How did I decode that assembly snippet? We know that the skb address was passed to our function in the %rdi register because the System V AMD64 ABI calling convention dictates that. If the %rdi register hasn’t been clobbered by any function calls, or reused because the compiler decided so, then maybe, just maybe, it still holds the skb address.

If 0xaa and 0xb2 are offsets into an sk_buff structure, then pahole tool can tell us which fields they correspond to:

$ pahole --hex -C sk_buff /usr/lib/debug/vmlinux-5.4.14-cloudflare-2020.1.11 | grep '\(head\|inner_transport_header\|transport_header\);'
        __u16                      inner_transport_header; /*  0xaa   0x2 */
        __u16                      transport_header;     /*  0xb2   0x2 */
        unsigned char *            head;                 /*  0xc0   0x8 */

To confirm our guesswork, we can disassemble the whole function in gdb.
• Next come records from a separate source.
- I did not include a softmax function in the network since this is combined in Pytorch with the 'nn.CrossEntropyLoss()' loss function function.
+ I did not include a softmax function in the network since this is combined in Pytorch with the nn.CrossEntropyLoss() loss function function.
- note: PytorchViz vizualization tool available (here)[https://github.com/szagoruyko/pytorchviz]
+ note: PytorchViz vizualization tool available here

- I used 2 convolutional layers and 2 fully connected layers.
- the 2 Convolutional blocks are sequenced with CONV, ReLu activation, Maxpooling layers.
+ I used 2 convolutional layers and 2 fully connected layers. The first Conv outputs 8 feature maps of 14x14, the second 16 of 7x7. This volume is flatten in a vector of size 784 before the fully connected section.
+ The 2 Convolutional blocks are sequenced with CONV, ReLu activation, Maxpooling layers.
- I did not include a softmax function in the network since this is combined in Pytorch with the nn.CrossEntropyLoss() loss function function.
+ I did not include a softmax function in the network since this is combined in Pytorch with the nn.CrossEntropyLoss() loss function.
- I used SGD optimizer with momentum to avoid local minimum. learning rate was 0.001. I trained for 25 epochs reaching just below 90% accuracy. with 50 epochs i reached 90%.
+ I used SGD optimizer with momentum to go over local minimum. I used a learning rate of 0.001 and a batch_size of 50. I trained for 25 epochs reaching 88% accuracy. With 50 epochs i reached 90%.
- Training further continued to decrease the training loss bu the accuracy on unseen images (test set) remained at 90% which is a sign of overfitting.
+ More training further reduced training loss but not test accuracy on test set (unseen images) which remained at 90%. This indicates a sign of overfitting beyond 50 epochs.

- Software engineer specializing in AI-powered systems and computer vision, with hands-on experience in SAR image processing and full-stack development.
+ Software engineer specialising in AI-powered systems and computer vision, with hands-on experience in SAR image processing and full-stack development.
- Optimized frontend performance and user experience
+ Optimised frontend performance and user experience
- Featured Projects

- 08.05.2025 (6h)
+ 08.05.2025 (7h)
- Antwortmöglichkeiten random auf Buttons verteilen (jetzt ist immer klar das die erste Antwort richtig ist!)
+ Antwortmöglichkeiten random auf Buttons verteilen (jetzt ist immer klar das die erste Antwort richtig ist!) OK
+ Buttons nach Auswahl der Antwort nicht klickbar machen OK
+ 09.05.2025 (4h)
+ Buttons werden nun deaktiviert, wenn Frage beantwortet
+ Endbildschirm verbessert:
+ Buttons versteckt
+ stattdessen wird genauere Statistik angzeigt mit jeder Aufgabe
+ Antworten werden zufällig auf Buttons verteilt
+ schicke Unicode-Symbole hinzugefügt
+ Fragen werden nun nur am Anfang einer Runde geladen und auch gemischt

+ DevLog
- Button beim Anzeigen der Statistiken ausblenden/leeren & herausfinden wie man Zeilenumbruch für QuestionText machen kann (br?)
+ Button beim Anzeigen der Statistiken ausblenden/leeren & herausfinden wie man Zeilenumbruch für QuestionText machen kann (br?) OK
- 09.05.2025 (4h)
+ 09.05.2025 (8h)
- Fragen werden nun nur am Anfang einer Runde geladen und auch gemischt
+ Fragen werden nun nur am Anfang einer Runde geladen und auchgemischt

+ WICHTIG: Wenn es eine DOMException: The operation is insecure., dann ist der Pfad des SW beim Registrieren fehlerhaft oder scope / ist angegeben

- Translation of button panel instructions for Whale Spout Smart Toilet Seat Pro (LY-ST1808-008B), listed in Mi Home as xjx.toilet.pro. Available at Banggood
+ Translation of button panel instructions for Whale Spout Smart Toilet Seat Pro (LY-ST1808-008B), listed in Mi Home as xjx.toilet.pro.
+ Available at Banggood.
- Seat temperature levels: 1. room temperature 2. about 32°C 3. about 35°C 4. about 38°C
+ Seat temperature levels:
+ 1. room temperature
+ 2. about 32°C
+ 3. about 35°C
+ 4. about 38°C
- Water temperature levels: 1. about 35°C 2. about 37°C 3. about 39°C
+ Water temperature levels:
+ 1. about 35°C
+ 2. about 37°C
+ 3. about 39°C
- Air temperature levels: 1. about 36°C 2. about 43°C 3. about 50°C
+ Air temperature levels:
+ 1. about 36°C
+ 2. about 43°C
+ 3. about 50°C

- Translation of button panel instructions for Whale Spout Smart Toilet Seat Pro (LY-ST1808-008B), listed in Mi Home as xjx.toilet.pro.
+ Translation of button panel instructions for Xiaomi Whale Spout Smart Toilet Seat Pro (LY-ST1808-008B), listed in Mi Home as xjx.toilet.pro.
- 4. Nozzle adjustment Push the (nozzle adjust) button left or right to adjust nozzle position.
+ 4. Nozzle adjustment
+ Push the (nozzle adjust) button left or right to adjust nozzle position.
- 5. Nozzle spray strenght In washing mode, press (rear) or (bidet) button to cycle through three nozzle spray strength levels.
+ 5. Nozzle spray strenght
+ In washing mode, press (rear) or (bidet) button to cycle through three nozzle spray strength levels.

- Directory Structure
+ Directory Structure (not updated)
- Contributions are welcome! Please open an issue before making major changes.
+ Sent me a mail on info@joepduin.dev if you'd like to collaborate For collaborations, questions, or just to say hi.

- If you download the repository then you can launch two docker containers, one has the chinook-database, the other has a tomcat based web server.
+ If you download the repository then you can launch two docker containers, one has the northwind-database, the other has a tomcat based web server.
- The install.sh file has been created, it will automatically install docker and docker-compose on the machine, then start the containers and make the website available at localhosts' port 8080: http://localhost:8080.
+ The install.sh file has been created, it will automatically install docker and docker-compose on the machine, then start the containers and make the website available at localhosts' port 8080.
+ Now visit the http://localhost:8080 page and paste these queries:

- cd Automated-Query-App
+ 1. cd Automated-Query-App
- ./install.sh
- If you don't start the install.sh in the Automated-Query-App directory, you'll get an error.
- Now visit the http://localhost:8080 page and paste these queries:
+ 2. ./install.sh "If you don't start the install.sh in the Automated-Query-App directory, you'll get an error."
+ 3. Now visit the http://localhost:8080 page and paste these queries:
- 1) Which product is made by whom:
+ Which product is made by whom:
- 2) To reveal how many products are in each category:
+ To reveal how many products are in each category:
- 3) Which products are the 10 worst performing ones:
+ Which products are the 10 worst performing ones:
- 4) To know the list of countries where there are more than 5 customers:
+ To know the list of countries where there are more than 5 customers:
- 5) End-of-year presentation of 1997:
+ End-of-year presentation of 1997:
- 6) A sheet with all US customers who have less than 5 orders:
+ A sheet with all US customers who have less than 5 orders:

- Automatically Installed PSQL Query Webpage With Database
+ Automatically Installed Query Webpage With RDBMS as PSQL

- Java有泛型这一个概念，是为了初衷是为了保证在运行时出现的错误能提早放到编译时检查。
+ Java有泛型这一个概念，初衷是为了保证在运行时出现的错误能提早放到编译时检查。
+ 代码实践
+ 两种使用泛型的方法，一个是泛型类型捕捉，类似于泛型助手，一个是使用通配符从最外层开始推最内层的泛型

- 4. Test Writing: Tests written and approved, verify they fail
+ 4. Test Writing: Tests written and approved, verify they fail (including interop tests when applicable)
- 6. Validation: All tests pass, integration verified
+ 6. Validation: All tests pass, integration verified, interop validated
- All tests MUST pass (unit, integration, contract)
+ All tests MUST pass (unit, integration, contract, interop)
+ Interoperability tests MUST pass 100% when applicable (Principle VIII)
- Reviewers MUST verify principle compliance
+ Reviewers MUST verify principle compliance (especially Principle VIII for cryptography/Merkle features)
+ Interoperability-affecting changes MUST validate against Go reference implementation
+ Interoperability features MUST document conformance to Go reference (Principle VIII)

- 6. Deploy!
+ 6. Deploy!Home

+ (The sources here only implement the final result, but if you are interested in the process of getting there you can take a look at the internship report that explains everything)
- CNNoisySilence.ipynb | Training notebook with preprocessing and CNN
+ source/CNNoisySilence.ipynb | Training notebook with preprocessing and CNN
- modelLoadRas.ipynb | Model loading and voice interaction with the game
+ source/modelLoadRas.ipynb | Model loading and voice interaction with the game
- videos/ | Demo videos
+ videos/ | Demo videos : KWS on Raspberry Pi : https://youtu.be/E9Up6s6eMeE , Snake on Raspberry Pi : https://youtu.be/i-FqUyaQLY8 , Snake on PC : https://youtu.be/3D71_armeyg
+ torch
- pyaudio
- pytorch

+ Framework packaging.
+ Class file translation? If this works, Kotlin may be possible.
It would be great to find out the value of the inner_transport_header and transport_header offsets. But the registers that were holding them, %rax and %rsi, respectively, were reused after the offset values were loaded.

However, we can still examine the difference between inner_transport_header and transport_header that both %rax and %rsi hold. Let’s take a look.

The suspicious offset

Here are the register values from the oops as a reminder:

RAX: 000000000000feda RBX: ffff9d982becc900 RCX: ffff9d9624bbaffc
RDX: ffff9d9624babec0 RSI: 000000000000feda RDI: ffff9d982becc900

From the register snapshot we can tell that:

%rax = %rsi = skb->inner_transport_header - skb->transport_header = 0xfeda = 65242

That is clearly suspicious. We expect that skb->transport_header < skb->inner_transport_header, so either

  1. skb->inner_transport_header > 0xfeda, which would mean that between outer and inner L4 packets there is 65k+ bytes worth of headers – unlikely, or
  2. 0xfeda is a garbage value, perhaps an effect of an underflow if skb->inner_transport_header < skb->transport_header.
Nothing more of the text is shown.